Responsible for daily oversight, management and direction of transaction and process based revenue cycle functions within Patient Financial Services (PFS). Directs and oversees the Patient Financial Services department as well as works with other departments in the Revenue Cycle. Major responsibilities include all patient related business activities including patient billing, insurance billing, governmental program billing, commercial/managed care billing, payment application, collections, patient advocacy, and outsourcing relationships. Responsible for identifying and solving PFS-related issues and implementing performance improvement and other operational initiatives as needed. In addition, the Director ensures staff adherence to productivity, quality, and compliance standards.
DUTIES AND RESPONSIBILITIES:
Establishes adequate processes and controls to ensure gross patient service revenue is billed to third party carriers, government programs, and patients timely and accurately.
Monitors and reports on key operating and financial metrics, including daily and weekly cash collections, A/R days outstanding, unbilled A/R and more.
Drives process improvement initiatives and reduces unnecessary work.
Establishes and maintains controls with the assistant of the Fiscal Services department to ensure that cash collected matches total payments posted to Patient Management system.
Functions as key member of Revenue Cycle leadership to support and execute critical initiatives.
Serves on various Hospital committees that ensure achievement of Hospital's operating and strategic plans.
Maintains effective communication with third party insurance carriers to resolve issues that impede cash flow and detract from patient/member satisfaction.
Maintains authority to direct and support employees daily work activities. Has the direct responsibility to undertake the following employment actions: hiring, termination, corrective action and performance reviews.
Stays abreast of regulatory requirements, especially those related to financial assistance policies and other matters related to billing and collection.
Assists in planning, monitoring and/or managing budget in functional area of responsible departments.
Works with other departments to ensure billing is completed in a timely manner as well appeals are made on denied claims.
Acts as a key leader in the installation and ongoing maintenance of the Harvest underpayment review and denials management system.
Other duties as required by leadership
EDUCATION AND RELATED EXPERIENCE:
Required:
Bachelor’s degree, preferably in healthcare or public administration, business management or a related field.

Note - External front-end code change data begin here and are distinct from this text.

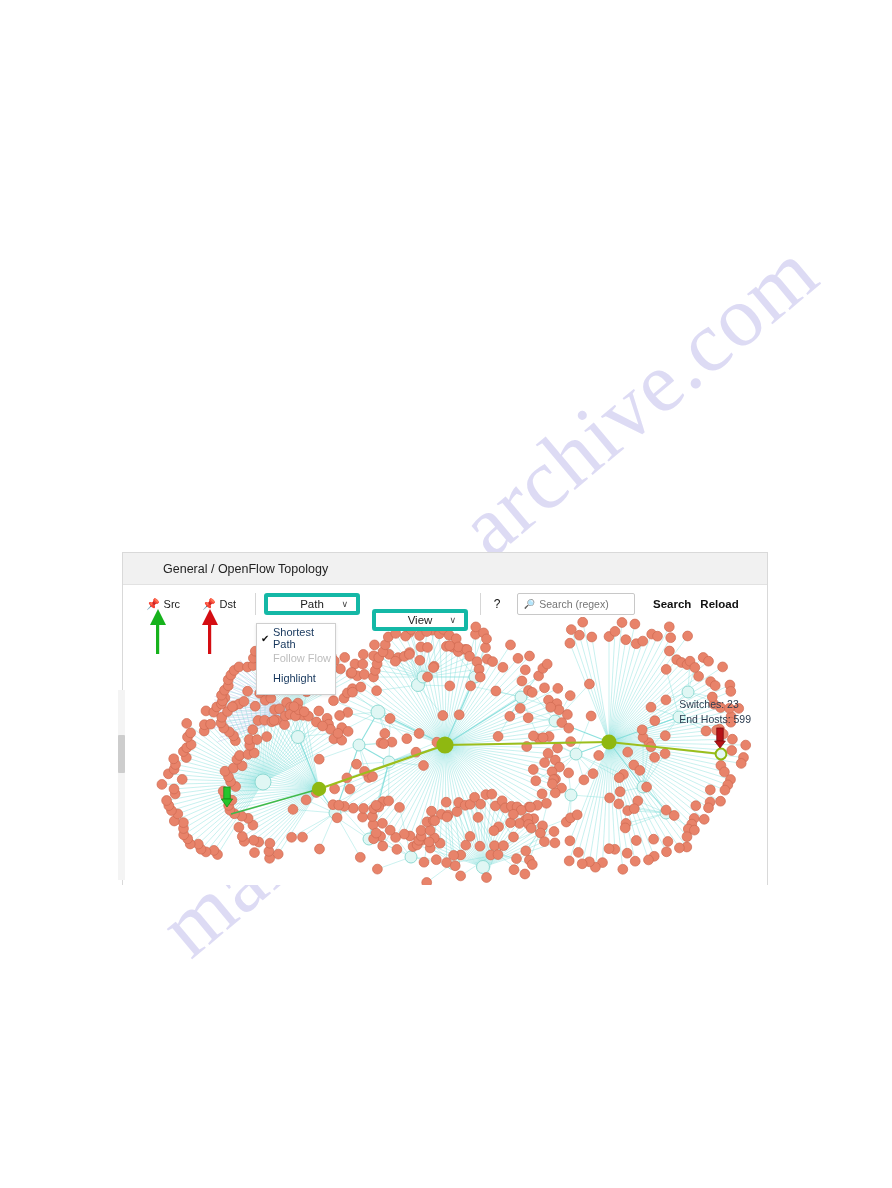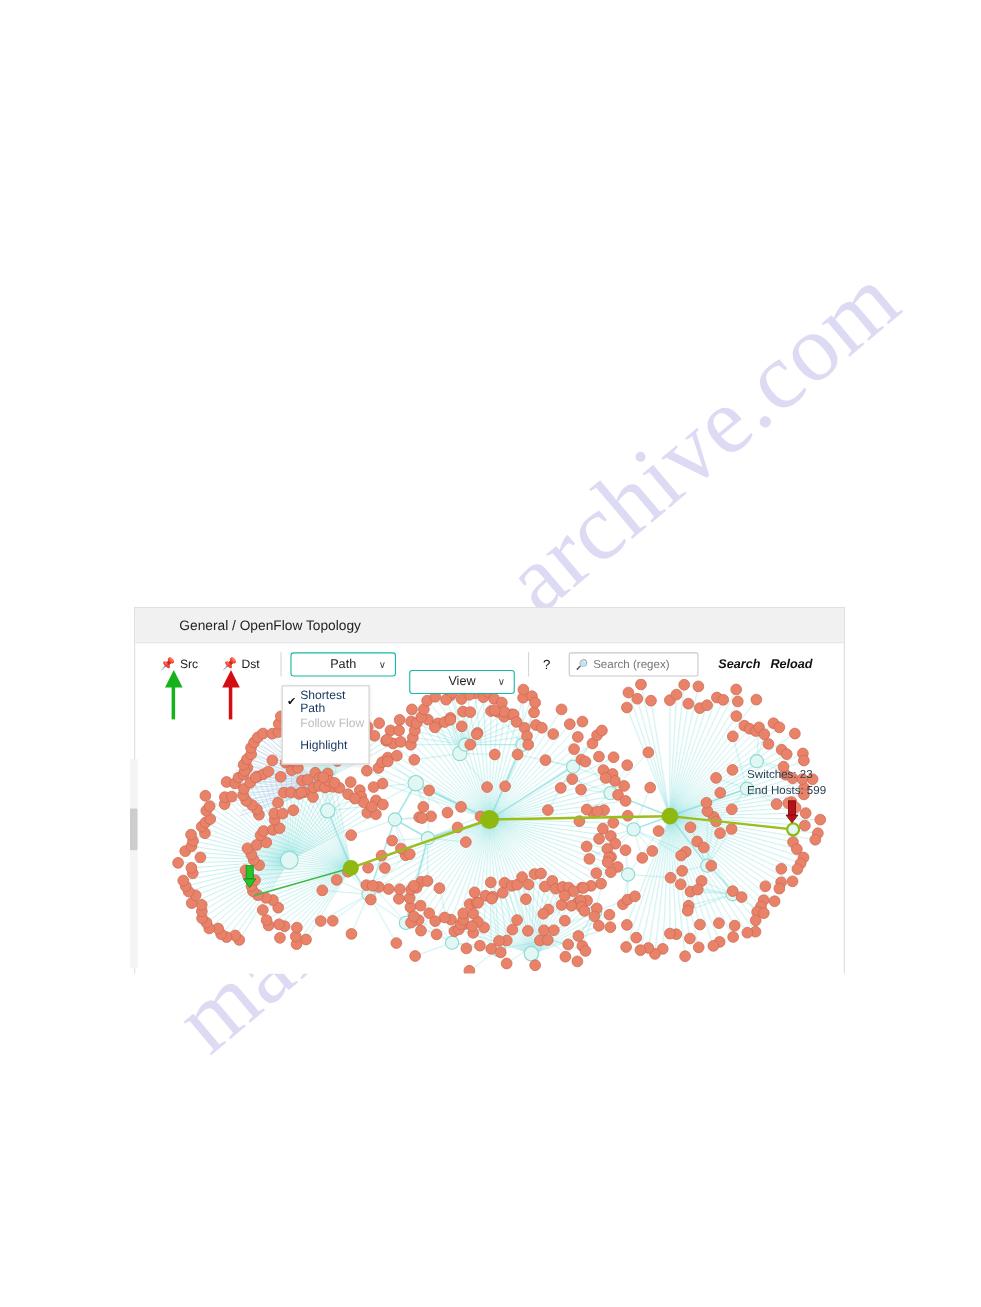--- a/index.html
+++ b/index.html
@@ -140,7 +140,7 @@
     position: relative;
     width: 96px;
     height: 22px;
-    border: 1px solid #14b8a6;
+    border: 4px solid #14b8a6;
     border-radius: 3px;
     background: #ffffff;
     display: flex;

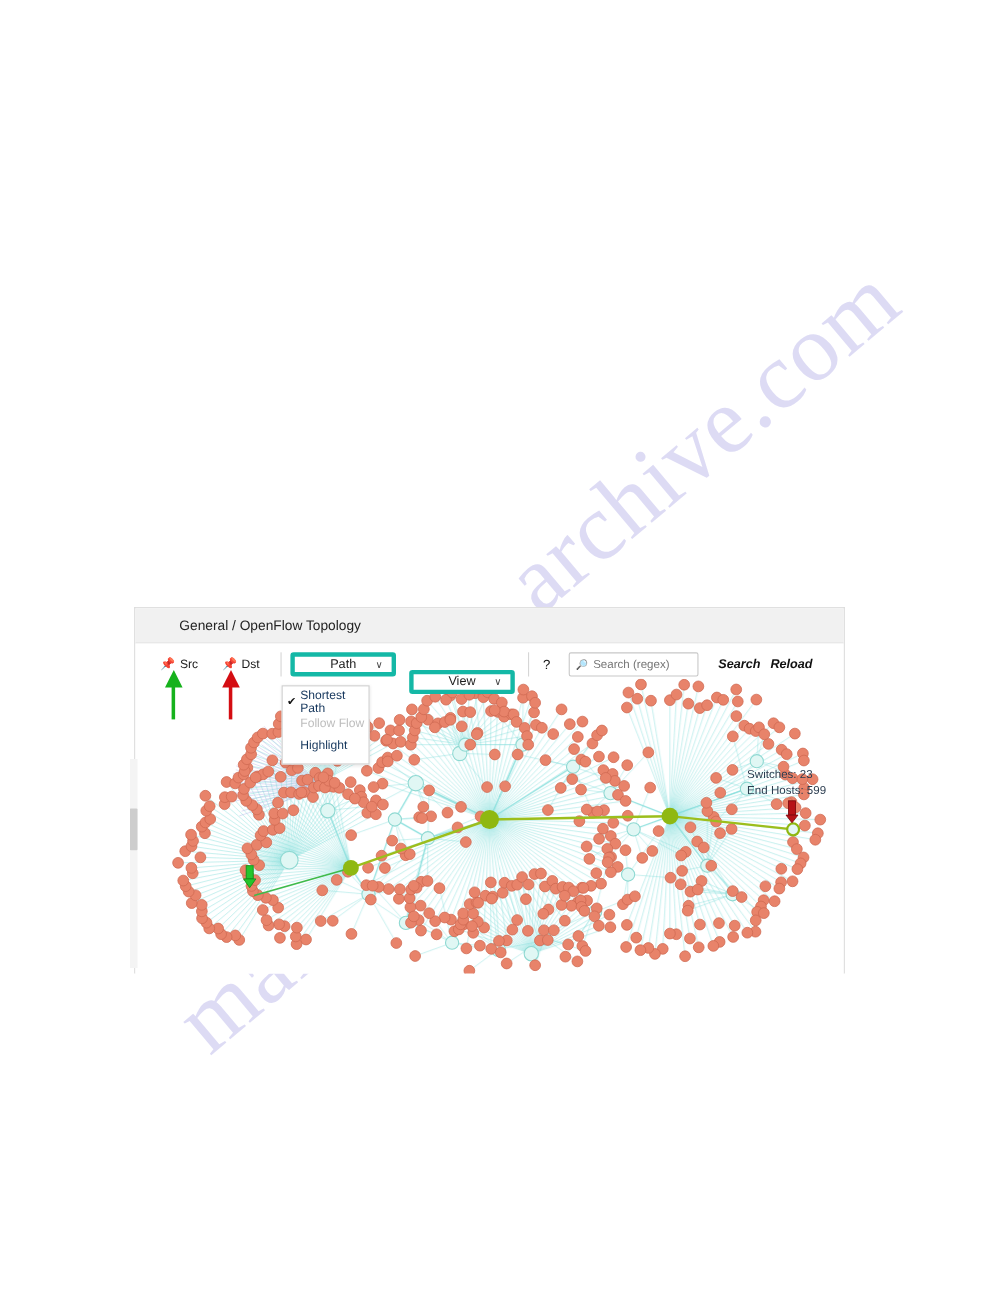--- a/index.html
+++ b/index.html
@@ -199,7 +199,6 @@
     color: #111;
     font-weight: bold;
     cursor: default;
-    font-style: italic;
   }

Five years related work experience and 5 years supervisory/management experience.
Working knowledge in the areas of patient registration/access management, billing, accounts receivable (A/R), cash management, health insurance practices, industry regulatory requirements, business office operations, A/R and financial reporting, basic accounting, and industry standards for healthcare revenue and resolution management practices.
Knowledge of: Common Procedural Terminology (CPT), International Classification of Diseases (ICD-10), and Health Care Procedural Coding System (HCPCS) coding; documentation guidelines for medical services, patient case management, follow up and billing.
Leadership skills to motivate cross-departmental teams’ performance towards excellence, and develop team concepts and consensus-building management styles.
Advanced skills with Microsoft applications which may include Outlook, Word, Excel, PowerPoint, and/or Access and other web-based applications. May produce complex documents, perform analysis and maintain databases.
Preferred:
Master’s degree, preferably in hospital or business administration, accounting, finance or related field.